Thank you. - Edit 1
Before modification by nossy at 29/01/2012 11:14:11 PM
I agree with your distinction between him being racist and there being racist elements in the book; the author of that article does not. Or perhaps she does, and wouldn't even be wasting her time on writing an article if she thought Tolkien was an actual racist in the evident sense of the word.
Tolkien does include other races, though. The non-white men get very little attention - they fight on the evil side, though, even if Sam makes his famous comment at one point about how they are just ordinary people like them. But all the orcs and goblins...
You may be right about the orcs/goblins; we can't know. I, however, always thought of them as corrupted beings, much the same way angels were supposedly corrupted down into demons and devils - a process that takes them from pearly-shininess to grody, slimy darkness. Orcs/goblins don't give me racist feelings at all. I do agree about the men on Sauron's side, and almost mentioned that. Just because it is a historical connection (the main theme he seems to have featured in his novels) to centuries-long history between Europeans and more exotic races, doesn't mean it isn't racist in tone.
She also quotes a comment by Tolkien comparing his Dwarves to Jews, based on their being obsessed by gold and riches - which is indeed anti-semitism of a kind that would be normal in an author of a century earlier, but not so much post-WW2. Not that the Dwarves are depicted as bad guys (despite the blog author's attempt to suggest so by quoting the most negative passage about them, from early on in The Hobbit), but still.

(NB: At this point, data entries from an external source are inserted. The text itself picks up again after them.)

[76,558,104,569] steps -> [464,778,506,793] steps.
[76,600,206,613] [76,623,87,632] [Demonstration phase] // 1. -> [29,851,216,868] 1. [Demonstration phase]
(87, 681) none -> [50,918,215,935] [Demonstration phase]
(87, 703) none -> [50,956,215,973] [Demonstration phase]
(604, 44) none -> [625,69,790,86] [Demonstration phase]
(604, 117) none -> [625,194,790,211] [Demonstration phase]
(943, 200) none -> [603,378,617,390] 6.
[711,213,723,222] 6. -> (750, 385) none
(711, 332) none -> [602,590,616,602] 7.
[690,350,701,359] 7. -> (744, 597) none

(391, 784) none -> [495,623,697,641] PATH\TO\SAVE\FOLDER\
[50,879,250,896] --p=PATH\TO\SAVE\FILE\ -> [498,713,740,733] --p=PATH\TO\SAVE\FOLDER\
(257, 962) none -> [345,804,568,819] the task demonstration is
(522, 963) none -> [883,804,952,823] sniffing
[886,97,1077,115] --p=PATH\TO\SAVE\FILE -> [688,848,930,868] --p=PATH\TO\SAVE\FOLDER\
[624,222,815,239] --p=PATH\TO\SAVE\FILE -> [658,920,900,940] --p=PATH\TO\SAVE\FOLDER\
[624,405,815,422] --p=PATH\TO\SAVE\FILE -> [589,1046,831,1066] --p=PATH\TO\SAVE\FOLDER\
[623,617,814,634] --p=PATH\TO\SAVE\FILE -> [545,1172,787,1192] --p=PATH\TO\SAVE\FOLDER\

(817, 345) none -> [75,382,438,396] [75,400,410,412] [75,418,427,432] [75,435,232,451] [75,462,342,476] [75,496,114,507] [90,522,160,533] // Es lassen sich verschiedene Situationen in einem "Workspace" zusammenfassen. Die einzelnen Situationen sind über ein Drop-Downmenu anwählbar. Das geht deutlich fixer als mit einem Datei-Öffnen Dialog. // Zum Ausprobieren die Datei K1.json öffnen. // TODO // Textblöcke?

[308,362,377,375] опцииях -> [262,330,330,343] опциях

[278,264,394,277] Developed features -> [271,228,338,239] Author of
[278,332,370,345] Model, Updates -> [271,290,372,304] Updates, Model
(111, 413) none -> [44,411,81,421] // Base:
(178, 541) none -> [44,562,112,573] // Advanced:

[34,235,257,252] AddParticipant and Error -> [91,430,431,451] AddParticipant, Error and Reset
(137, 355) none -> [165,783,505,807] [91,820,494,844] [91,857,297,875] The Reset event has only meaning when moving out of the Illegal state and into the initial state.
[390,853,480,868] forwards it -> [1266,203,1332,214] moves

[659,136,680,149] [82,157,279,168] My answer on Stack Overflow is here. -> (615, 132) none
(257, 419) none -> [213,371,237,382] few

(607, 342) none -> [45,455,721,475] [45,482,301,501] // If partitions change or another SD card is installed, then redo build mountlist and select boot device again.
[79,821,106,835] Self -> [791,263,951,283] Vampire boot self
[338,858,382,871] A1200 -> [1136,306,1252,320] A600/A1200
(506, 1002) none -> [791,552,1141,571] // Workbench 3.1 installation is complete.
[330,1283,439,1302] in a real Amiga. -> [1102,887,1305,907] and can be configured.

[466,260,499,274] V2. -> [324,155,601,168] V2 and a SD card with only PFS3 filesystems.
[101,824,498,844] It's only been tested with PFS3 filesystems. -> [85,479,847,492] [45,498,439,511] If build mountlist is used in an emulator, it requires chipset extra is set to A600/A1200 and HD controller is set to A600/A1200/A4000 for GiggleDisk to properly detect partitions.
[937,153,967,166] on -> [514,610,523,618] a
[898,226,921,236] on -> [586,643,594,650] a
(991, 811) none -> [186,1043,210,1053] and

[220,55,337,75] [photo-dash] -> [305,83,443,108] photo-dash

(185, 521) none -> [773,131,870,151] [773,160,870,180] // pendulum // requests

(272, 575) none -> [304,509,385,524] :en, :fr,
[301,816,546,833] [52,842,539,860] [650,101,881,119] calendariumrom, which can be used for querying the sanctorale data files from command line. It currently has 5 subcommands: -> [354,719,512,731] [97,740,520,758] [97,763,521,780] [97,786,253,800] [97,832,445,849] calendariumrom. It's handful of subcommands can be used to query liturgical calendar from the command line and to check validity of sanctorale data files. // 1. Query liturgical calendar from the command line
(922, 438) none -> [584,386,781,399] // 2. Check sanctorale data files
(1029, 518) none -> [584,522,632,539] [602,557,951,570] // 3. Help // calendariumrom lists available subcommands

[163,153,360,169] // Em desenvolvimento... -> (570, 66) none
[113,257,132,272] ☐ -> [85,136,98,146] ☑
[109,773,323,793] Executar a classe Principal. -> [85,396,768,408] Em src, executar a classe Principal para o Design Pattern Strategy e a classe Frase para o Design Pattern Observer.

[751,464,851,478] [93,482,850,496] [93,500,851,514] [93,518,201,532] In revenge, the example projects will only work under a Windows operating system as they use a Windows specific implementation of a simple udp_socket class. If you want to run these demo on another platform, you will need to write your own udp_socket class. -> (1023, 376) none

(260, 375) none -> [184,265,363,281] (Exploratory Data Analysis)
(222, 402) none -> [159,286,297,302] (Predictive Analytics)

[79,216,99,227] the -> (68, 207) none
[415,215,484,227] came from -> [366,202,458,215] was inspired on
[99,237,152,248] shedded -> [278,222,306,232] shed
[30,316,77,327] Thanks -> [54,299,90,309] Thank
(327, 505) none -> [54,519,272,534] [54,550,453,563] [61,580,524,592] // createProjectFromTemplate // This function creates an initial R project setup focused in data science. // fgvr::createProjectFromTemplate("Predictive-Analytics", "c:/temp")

I have never heard that, but I would say that it seems we're in that narrow area between not being politically correct and getting into actual racism. It would be much worse if he had turned the dwarves into evil characters, but they certainly are not, and he didn't repeatedly connect them to other Jewish stereotypes, unless I'm simply not aware of what/how. Yet again, it seems that he was less careful about using stereotypical definitions, not necessarily trying to make a racist statement - unless we're counting positive racism? "Hey, dwarves are Jews, BUT look how much we love them!"
She doesn't find anything more to complain about concerning Galadriel than that she is "placed on a pedestal". About Eowyn, she's more convincing... the end of that storyline, after all, is that Eowyn does go back to doing what she's supposed to do, and looks back at her desire to break free as being a silly thing.
Unfortunately, I feel like I look like I'm making excuses, but I am just telling you how I've interpreted these things while reading. I always thought Eowyn was stupidly impetuous when she didn't listen to Theoden telling her how much the people needed her. I thought that at the end, she lost her crush and met someone she could actually love (rather than being married off for convenience or ties) and realized that great people (she is more than just a woman) have certain responsibilities. It always seemed more like "growing up" to me than falling back into a "place." So anyway. Maybe I'm wrong, who knows.